Red Sorghum () is a 2014 Chinese television series based on Nobel laureate Mo Yan's 1986 novel of the same name. Directed by Zheng Xiaolong, it also features the highly anticipated return of actress Zhou Xun to television after 10 years. The series chronicles the struggles of the protagonist Jiu'er (played by Zhou) in rural Shandong province in early 1930s. It aired simultaneously on four satellite television channels from 27 October to 17 November 2014 for 60 episodes.

Cast
Zhou Xun as Jiu'er / Dai Jiulian 
Zhu Yawen as Yu Zhan'ao
Huang Xuan as Zhang Junjie
Yu Rongguang as Zhu Haosan
Qin Hailu as Shu Xian
Matt William Knowles as AP Press Reporter

Production
To reproduce the scenes of the novel, the Gaomi local government planted more than 200 hectares of sorghum. The field, now known as "Red Sorghum TV Production Base", became a shooting site for the TV series.
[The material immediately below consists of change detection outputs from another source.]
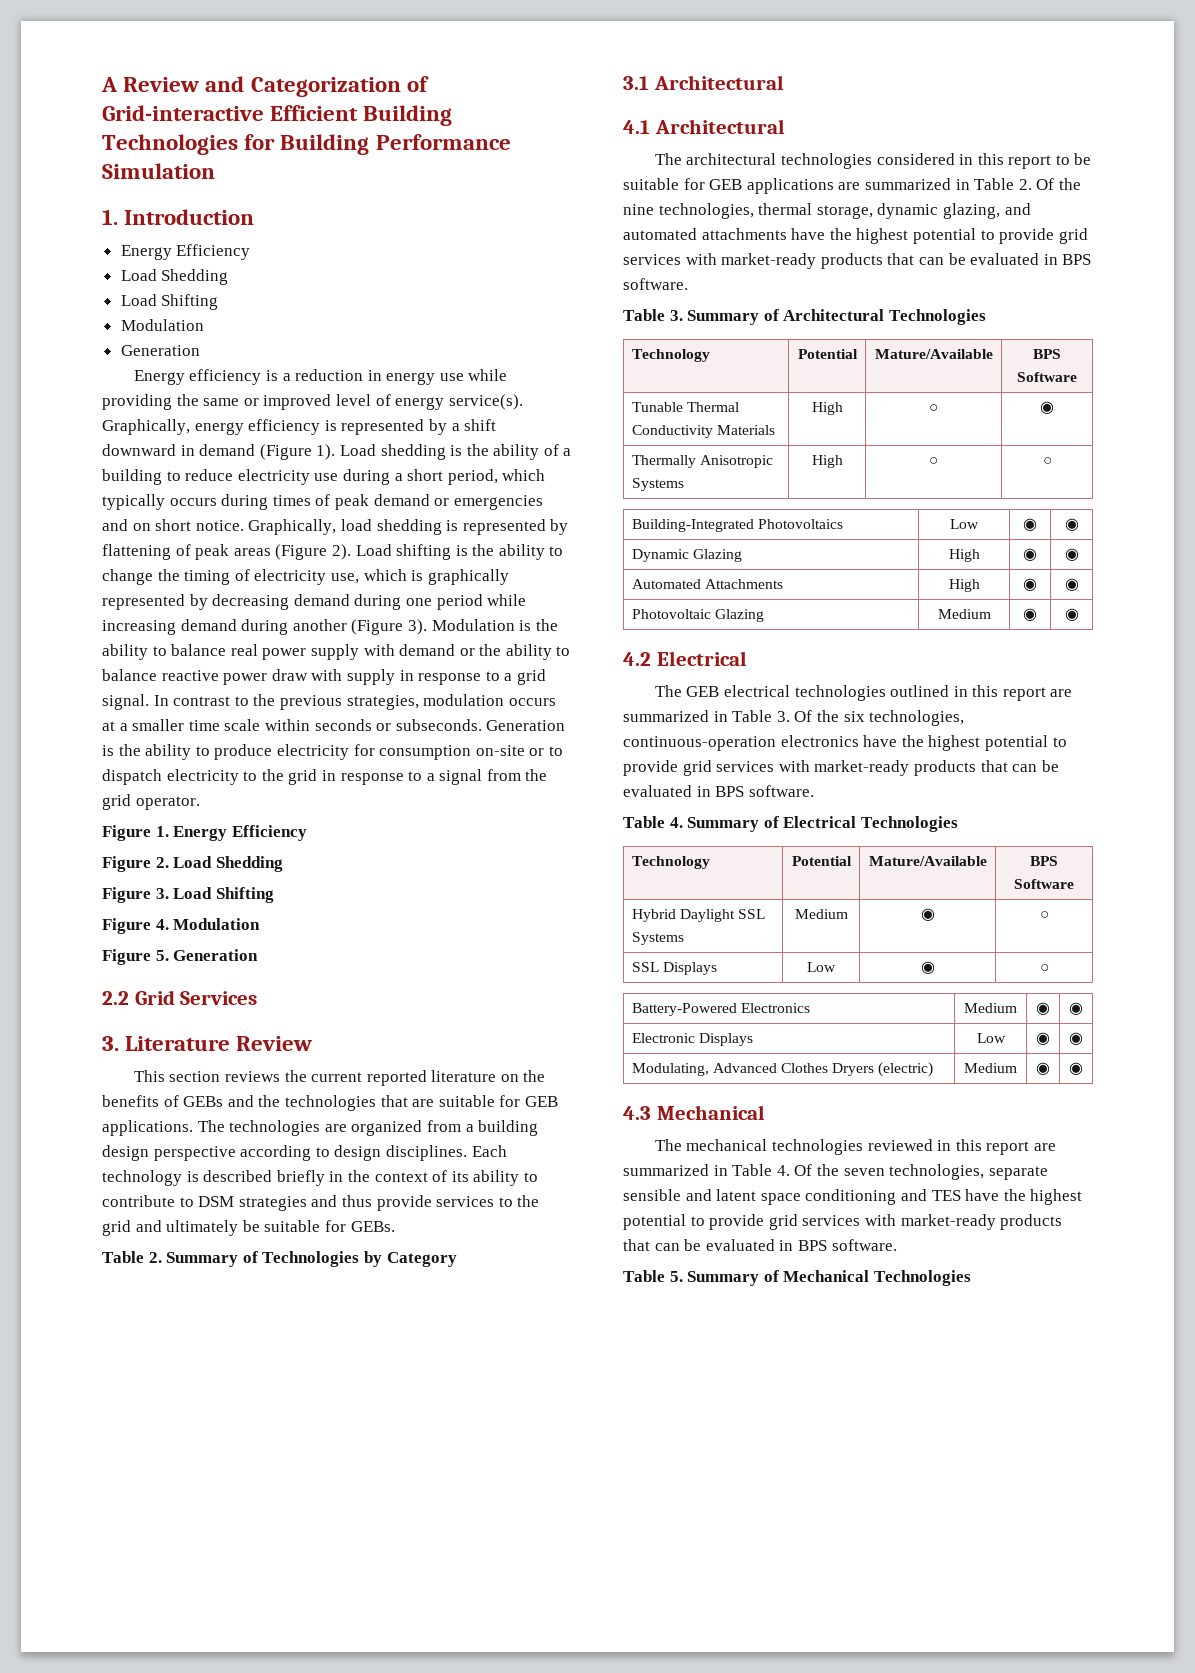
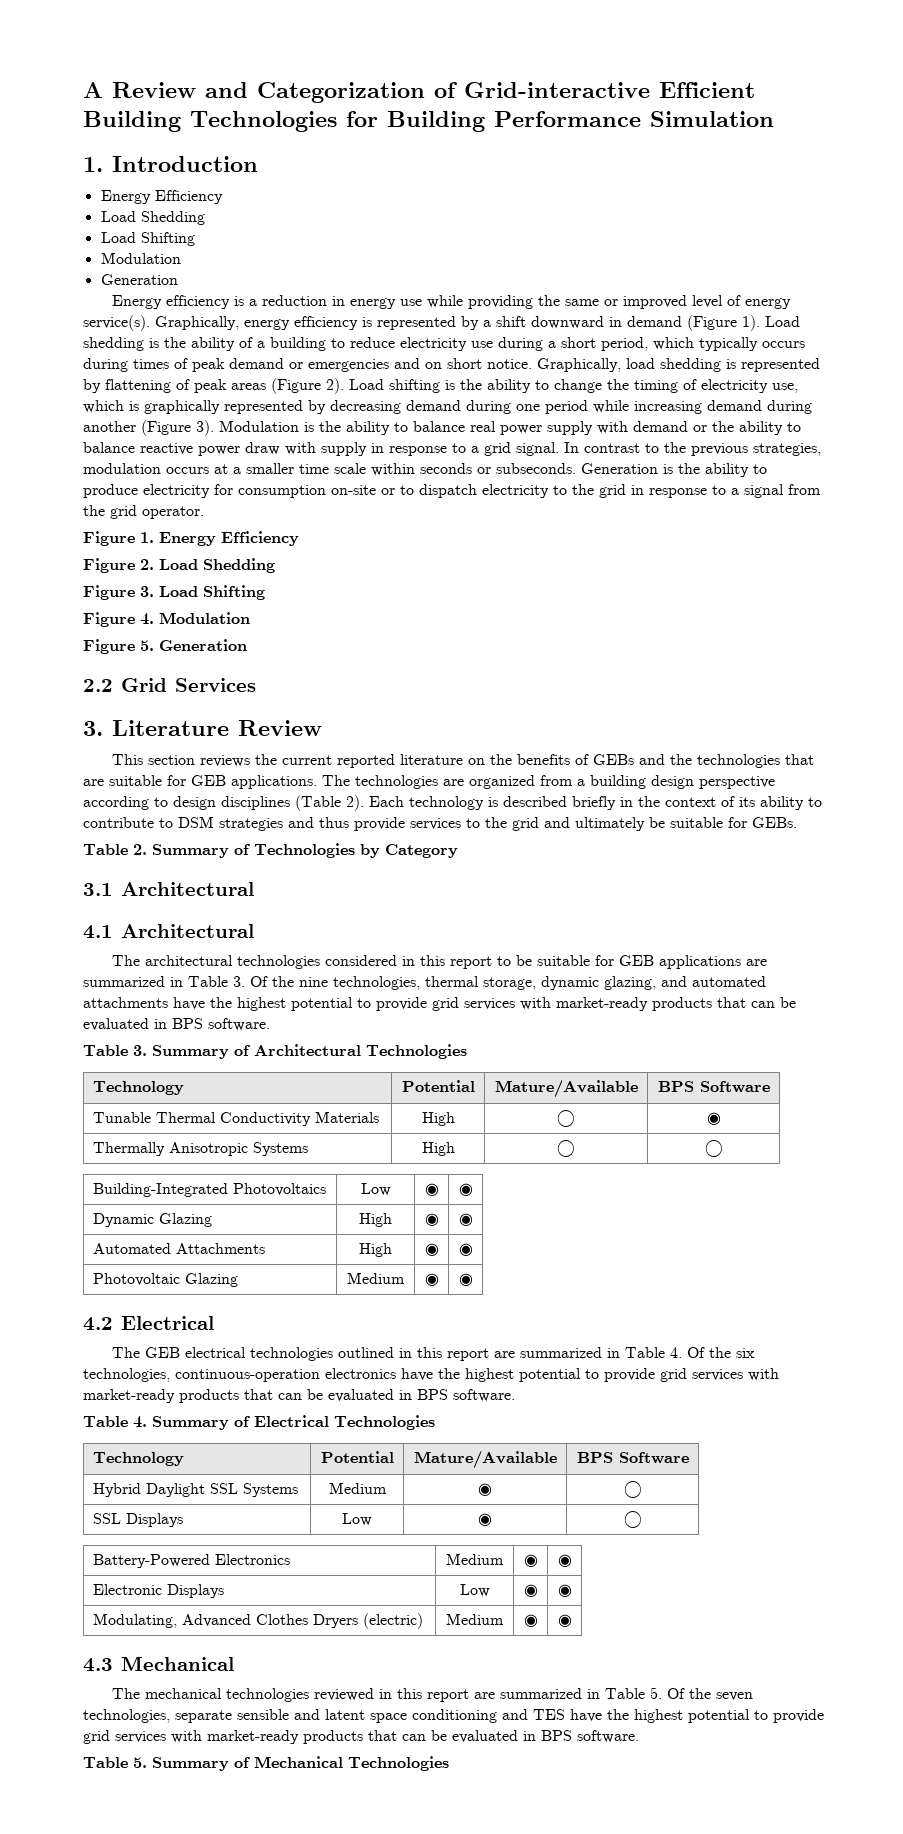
[385,1145,467,1161] disciplines. -> [221,795,364,811] disciplines (Table 2).
[1018,179,1032,190] 2. -> [233,976,245,987] 3.
[776,711,790,722] 3. -> [669,1347,682,1358] 4.
[776,1165,790,1176] 4. -> [649,1687,662,1699] 5.

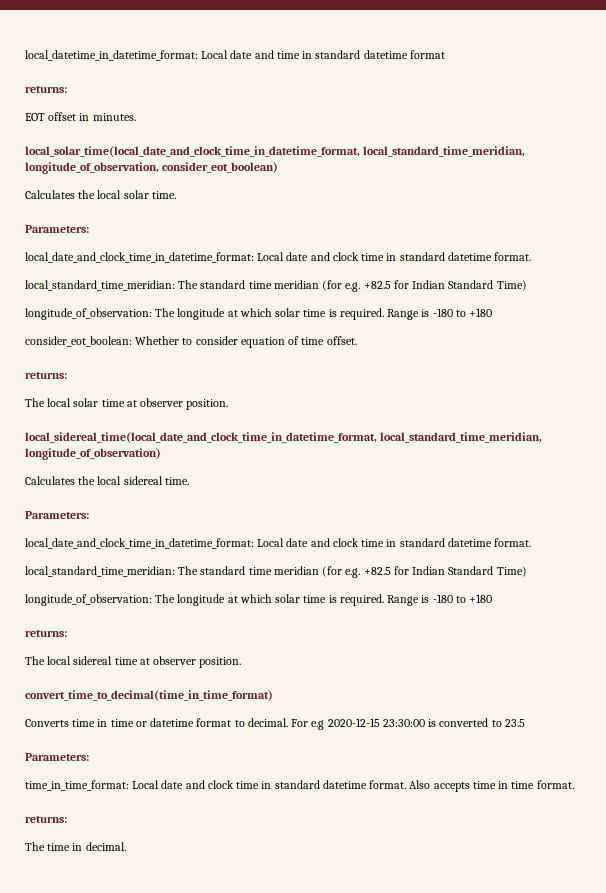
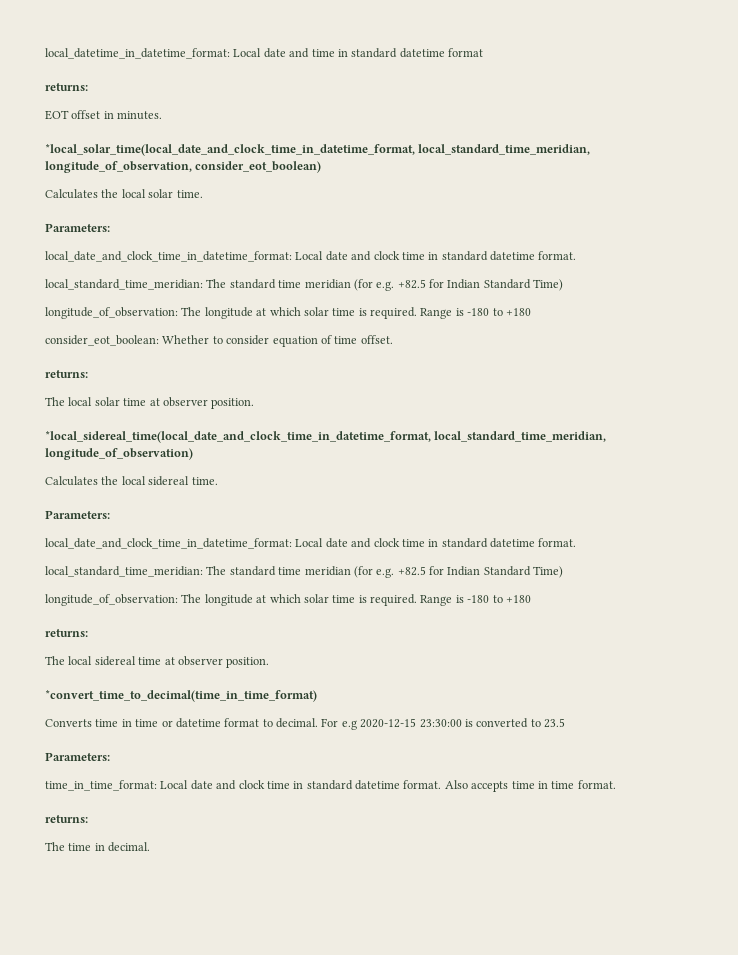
[25,146,360,157] local_solar_time(local_date_and_clock_time_in_datetime_format, -> [45,144,415,156] *local_solar_time(local_date_and_clock_time_in_datetime_format,
[25,432,377,443] local_sidereal_time(local_date_and_clock_time_in_datetime_format, -> [45,431,431,443] *local_sidereal_time(local_date_and_clock_time_in_datetime_format,
[25,690,273,701] convert_time_to_decimal(time_in_time_format) -> [45,690,317,702] *convert_time_to_decimal(time_in_time_format)

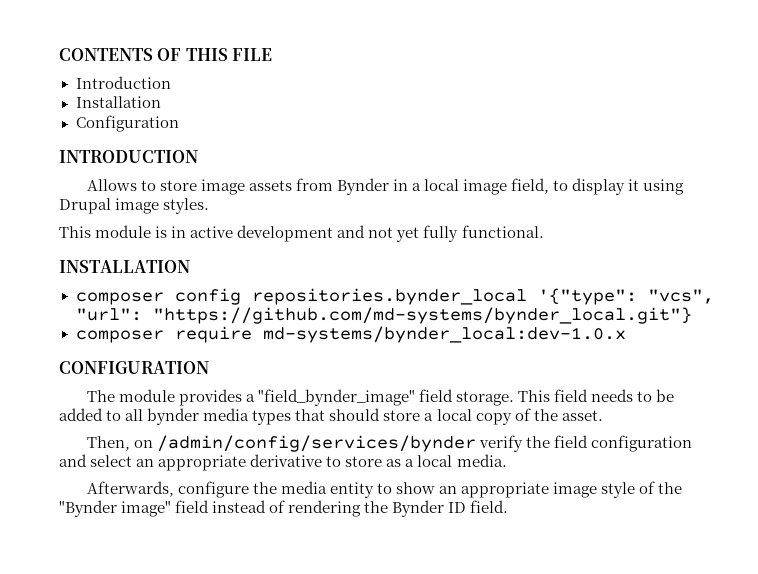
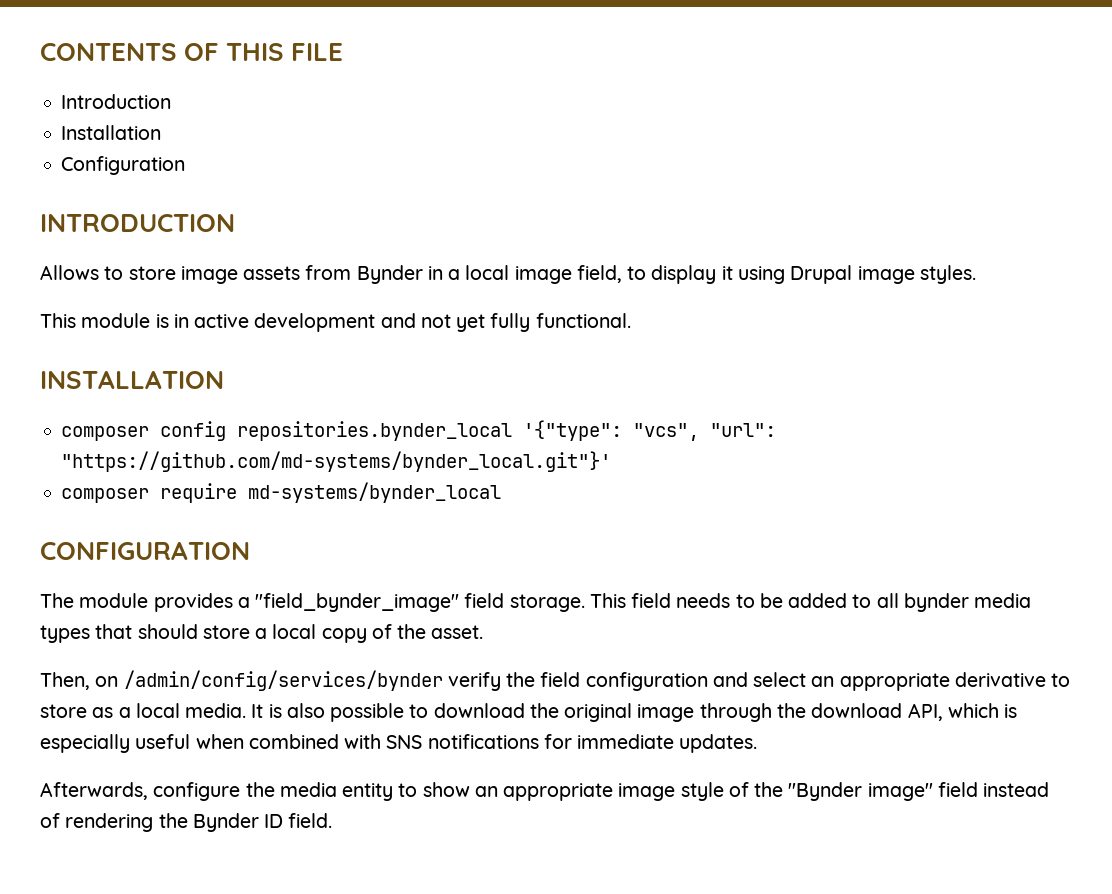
[152,307,692,324] "https://github.com/md-systems/bynder_local.git"} -> [61,451,612,472] "https://github.com/md-systems/bynder_local.git"}'
[262,326,626,343] md-systems/bynder_local:dev-1.0.x -> [248,482,502,503] md-systems/bynder_local
(507, 460) none -> [251,703,1018,722] [40,734,758,753] It is also possible to download the original image through the download API, which is especially useful when combined with SNS notifications for immediate updates.

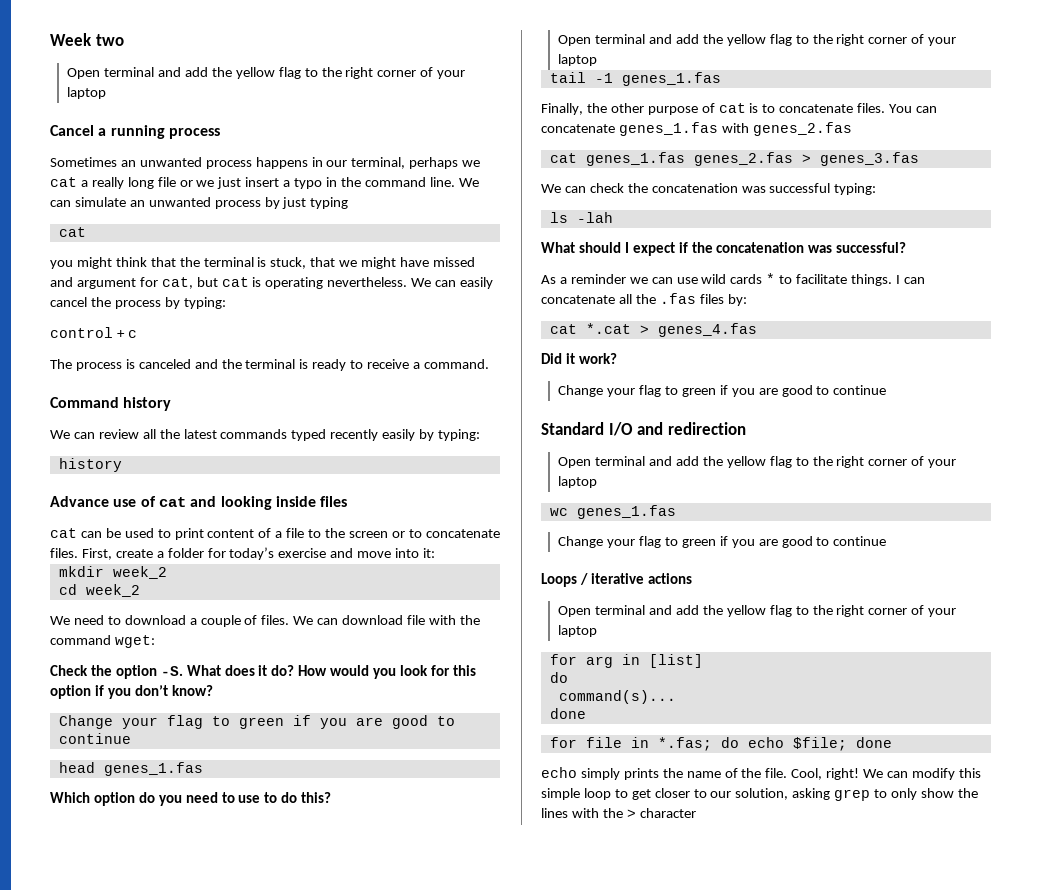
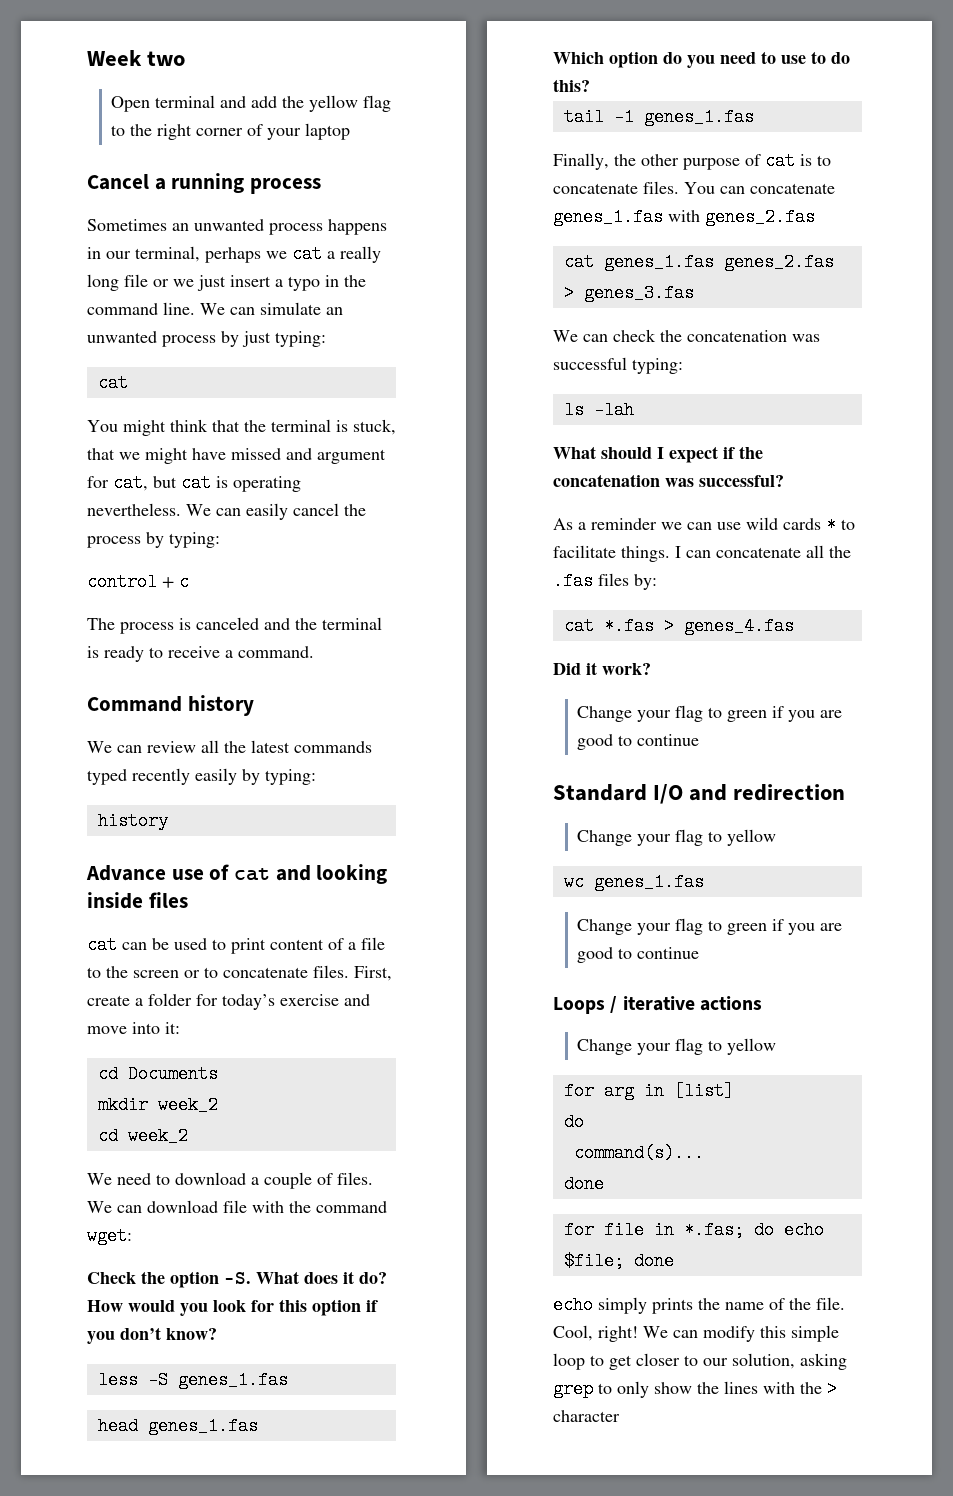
[310,197,349,209] typing -> [275,331,326,347] typing:
[50,260,73,269] you -> [87,420,118,432] You
(436, 553) none -> [97,1065,218,1083] // cd Documents
[58,715,455,729] [58,733,131,744] Change your flag to green if you are good to continue -> [97,1371,288,1389] less -S genes_1.fas
[558,34,957,46] [558,54,598,66] // Open terminal and add the yellow flag to the right corner of your laptop -> (590, 85) none
[585,323,631,334] *.cat -> [603,617,654,635] *.fas
[558,456,957,468] [558,476,598,488] Open terminal and add the yellow flag to the right corner of your laptop -> [577,829,777,846] Change your flag to yellow
[558,605,957,617] [558,625,598,637] Open terminal and add the yellow flag to the right corner of your laptop -> [577,1038,777,1055] Change your flag to yellow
More than 500 local residents performed as extras in the TV show.

Reception
The series premiered to rave reviews online on Weibo and has enjoyed good ratings. It topped the ratings on four satellite TV channels for three weeks during its broadcast; and has been viewed more than 1.4 billion times on major streaming site iQiyi. According to Qilu Evening Post, the series also spawned viral greetings. Xinhua News Agency praised the drama, calling it a "classic in Chinese television history" and Hainan Daily called Zhou an "impeccable performer".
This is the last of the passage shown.